*** Opening DATA EXCERPTS ***

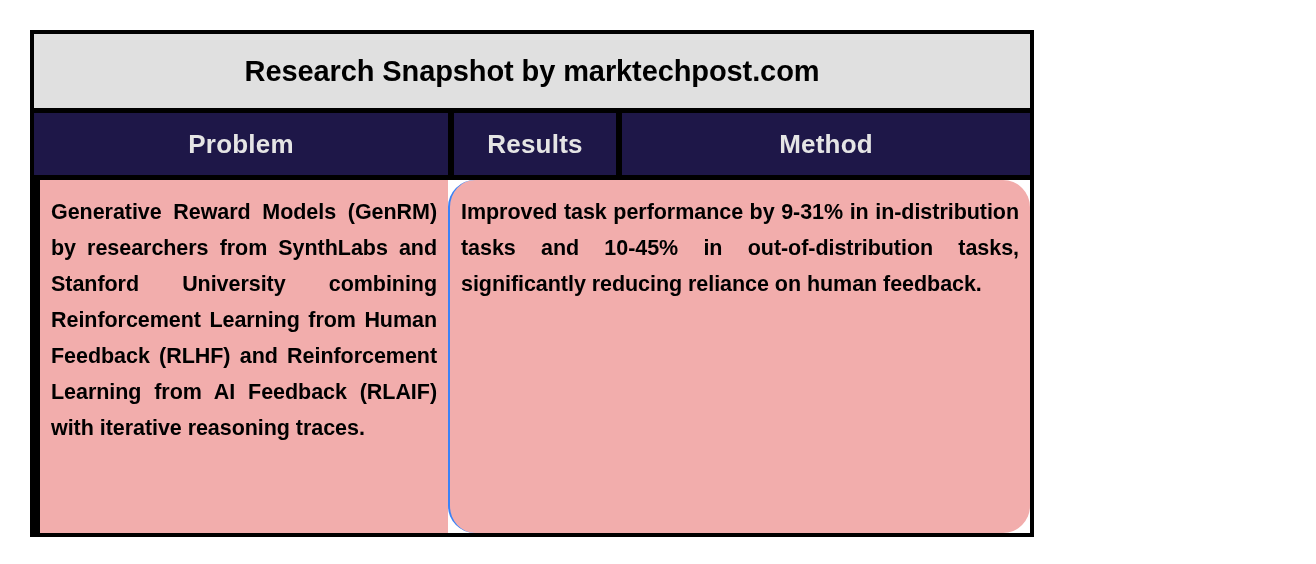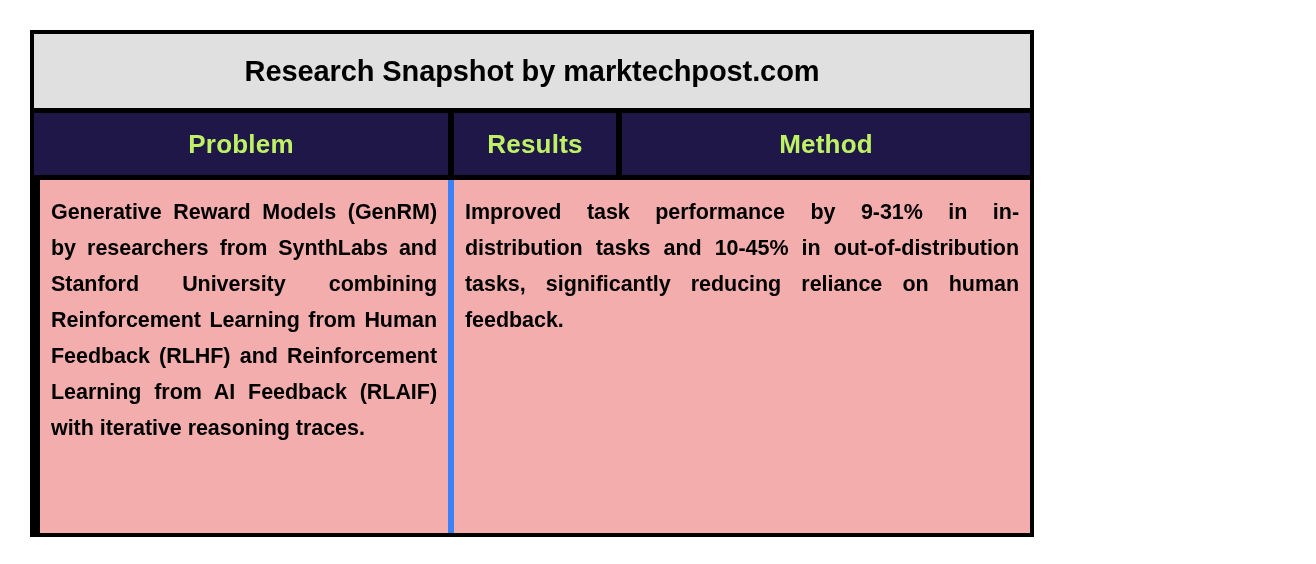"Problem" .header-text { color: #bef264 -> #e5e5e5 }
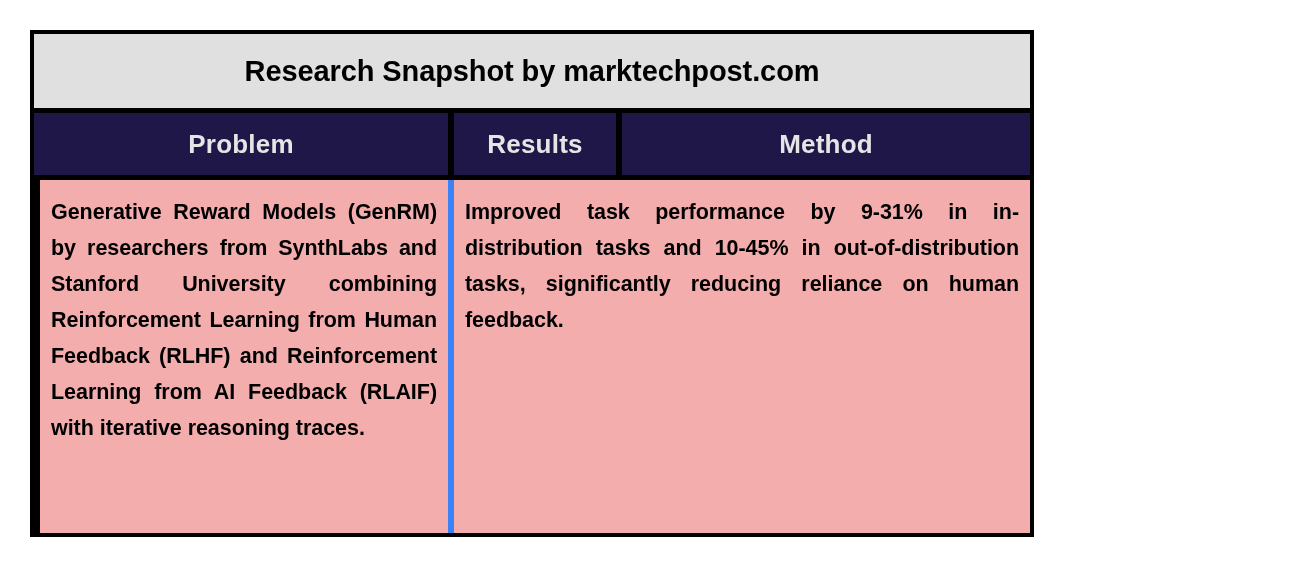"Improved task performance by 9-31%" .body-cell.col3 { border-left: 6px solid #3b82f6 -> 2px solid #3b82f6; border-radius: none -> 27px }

*** Closing DATA EXCERPTS ***
*** Opening DATA EXCERPTS ***

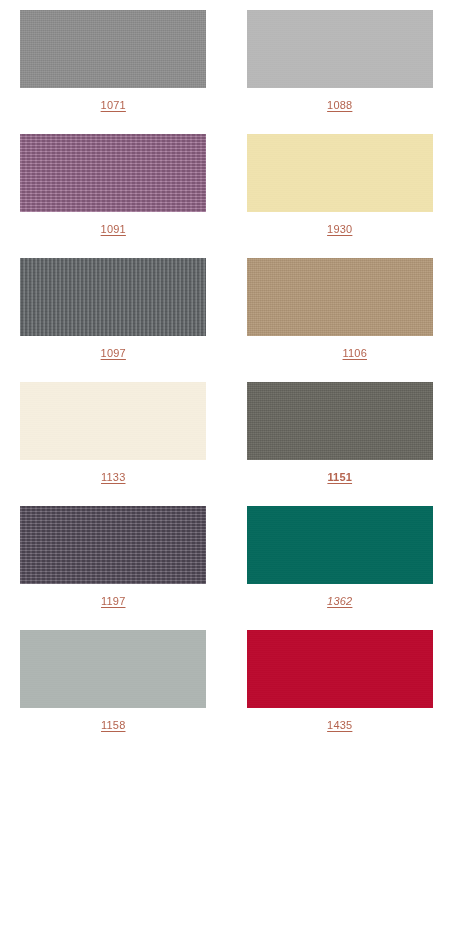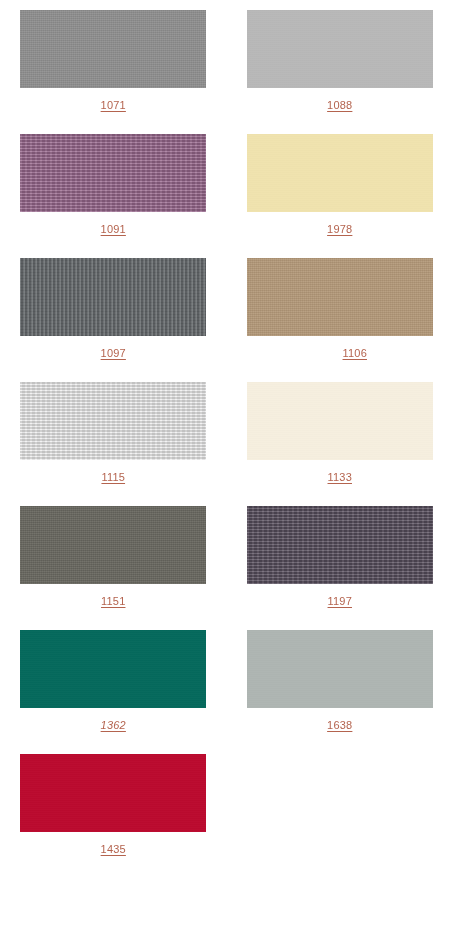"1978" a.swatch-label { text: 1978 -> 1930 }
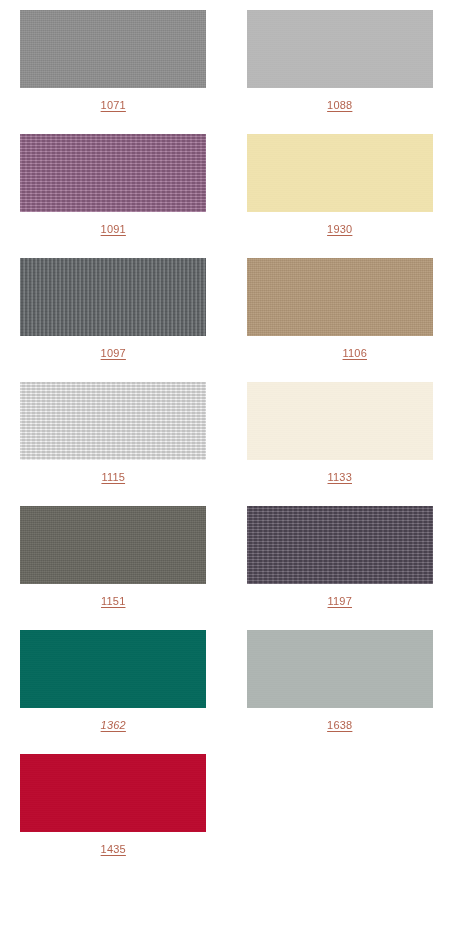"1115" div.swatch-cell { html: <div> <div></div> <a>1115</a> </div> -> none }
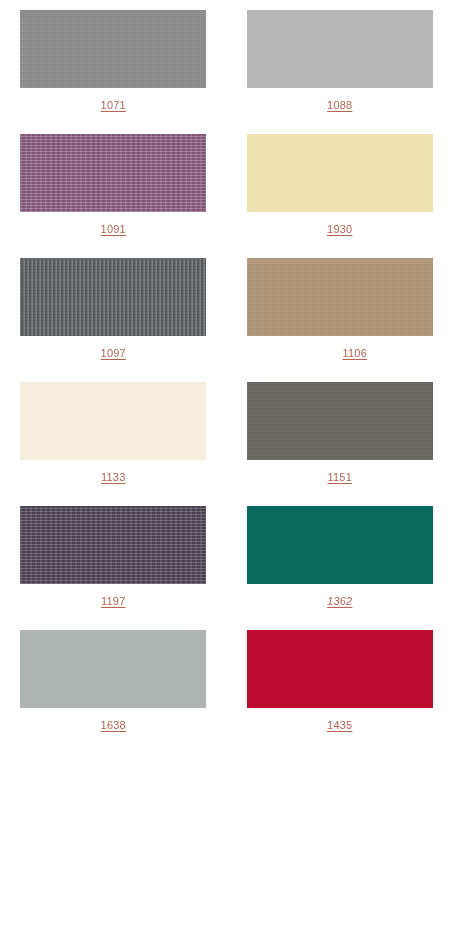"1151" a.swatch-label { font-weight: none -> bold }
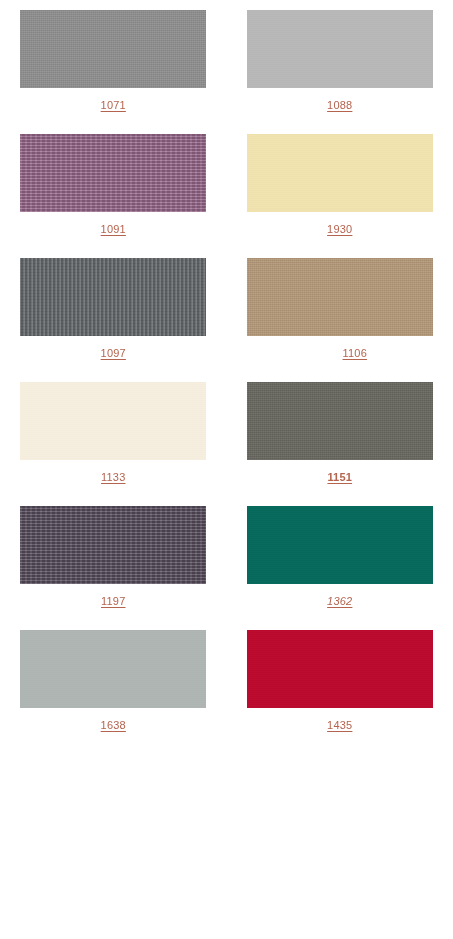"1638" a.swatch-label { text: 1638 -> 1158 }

*** Closing DATA EXCERPTS ***

HOW TO COMPLETE THIS TASK:
In the listing above, find the line containing "color: #bef264 ->" and the line containing "task performance by", then print exactly those two lines and every line between them, minus the pictures.

THE ANSWER:
"Problem" .header-text { color: #bef264 -> #e5e5e5 }
"Improved task performance by 9-31%" .body-cell.col3 { border-left: 6px solid #3b82f6 -> 2px solid #3b82f6; border-radius: none -> 27px }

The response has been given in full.